Ever been in the orbit of a star? Colin Clark was for a season while third assistant director to Sir Larry Olivier on The Prince and the Showgirl and this is the film of the filming of that film. Michelle Williams is spellbinding as sexy, vulnerable Monroe, Kenneth Branagh brilliant as the bitchy and brittle knight of the stage. It’s a sumptuous, funny and moving lesson in forces of nature versus those that suppress them: performance, fame, love.
Quentin Tarantino’s Django Unchained – because Tarantino never gets it wrong.
Pedro Almodóvar’s Mina – because we love his dazzling mujeres temperamentales. Mucho.
Christopher Nolan’s The Dark Knight Rises – because the previous one was so picture perfect.
Wes Anderson’s Moonrise Kingdom – because we hope it is at least as good as The Royal Tenenbaums, or has the soundtrack brilliance of The Life Aquatic.
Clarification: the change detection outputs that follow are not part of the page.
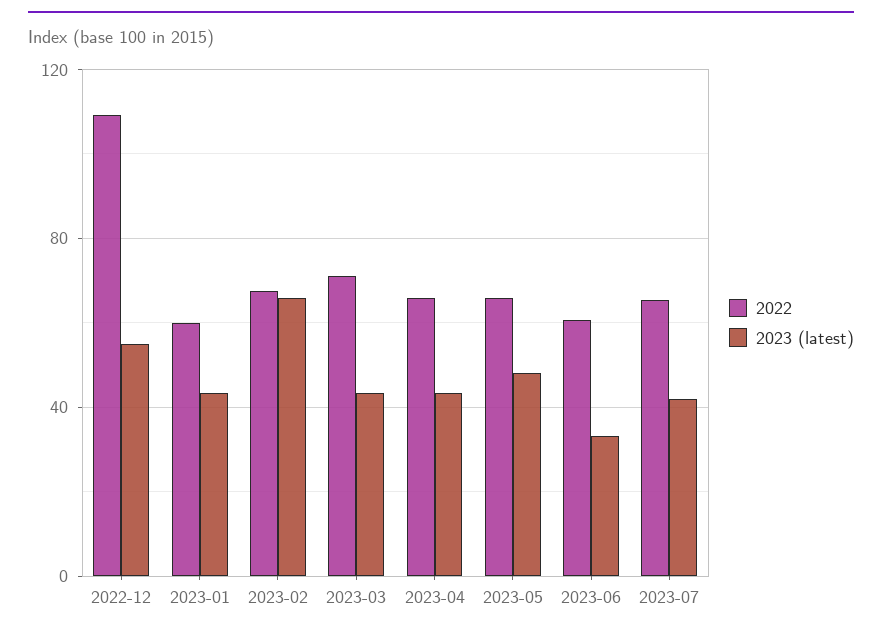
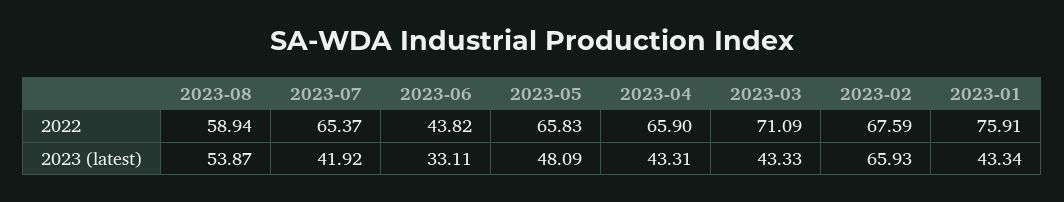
2022, 2022-12: 110 -> none
2023 (latest), 2022-12: 55 -> none
2022, 2023-01: 60 -> 75.91
2022, 2023-06: 60 -> 43.82
2022, 2023-08: none -> 58.94
2023 (latest), 2023-08: none -> 53.87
If the caliber of Béla Tarr’s fans are anything to go by then this celebration of his work is not to be missed. Gus Van Sant and Tilda Swinton both swear by the Hungarian director’s vigorously intellectual films. If this isn’t enough to sway you maybe this will, Tarr’s most recent film, The Turin Horse, won the Silver Bear at this year’s Berlin Film Festival.
DIFF began eight years ago with the intention to give an international platform to established or promising new filmmakers from the Middle East, Asia and Africa. This year’s festival will open with the Bollywood production Ladies vs Ricky Bahl and is, as usual, under the patronage of Sheikh Mohammed, ruler of Dubai.
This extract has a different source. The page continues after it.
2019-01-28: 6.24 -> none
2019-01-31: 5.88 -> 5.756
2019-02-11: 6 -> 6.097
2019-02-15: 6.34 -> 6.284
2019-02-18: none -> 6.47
Arguably the most important film fest in the US, which has also put Utah’s Park City on the world’s culture map, Sundance is the place where the destiny of the most of the films you just read about has been decided. With John Cooper in charge, 2012’s film selection is expected to be one of the best so far.
Each year for 12 days since 1972, Rotterdam’s been hosting its own international film festival with a focus on independent and experimental cinema and video art. Besides the more predictable European film destinations, RIFF supports emerging talent from Asia, Africa, LAM and Central and Eastern Europe.
Now in its 34th edition this world-leading short film fest attracts more than 100 000 visitors a year, while about 3,000 industry pros gather on the look out for the next big thing in the 40-minute or under cinematography format.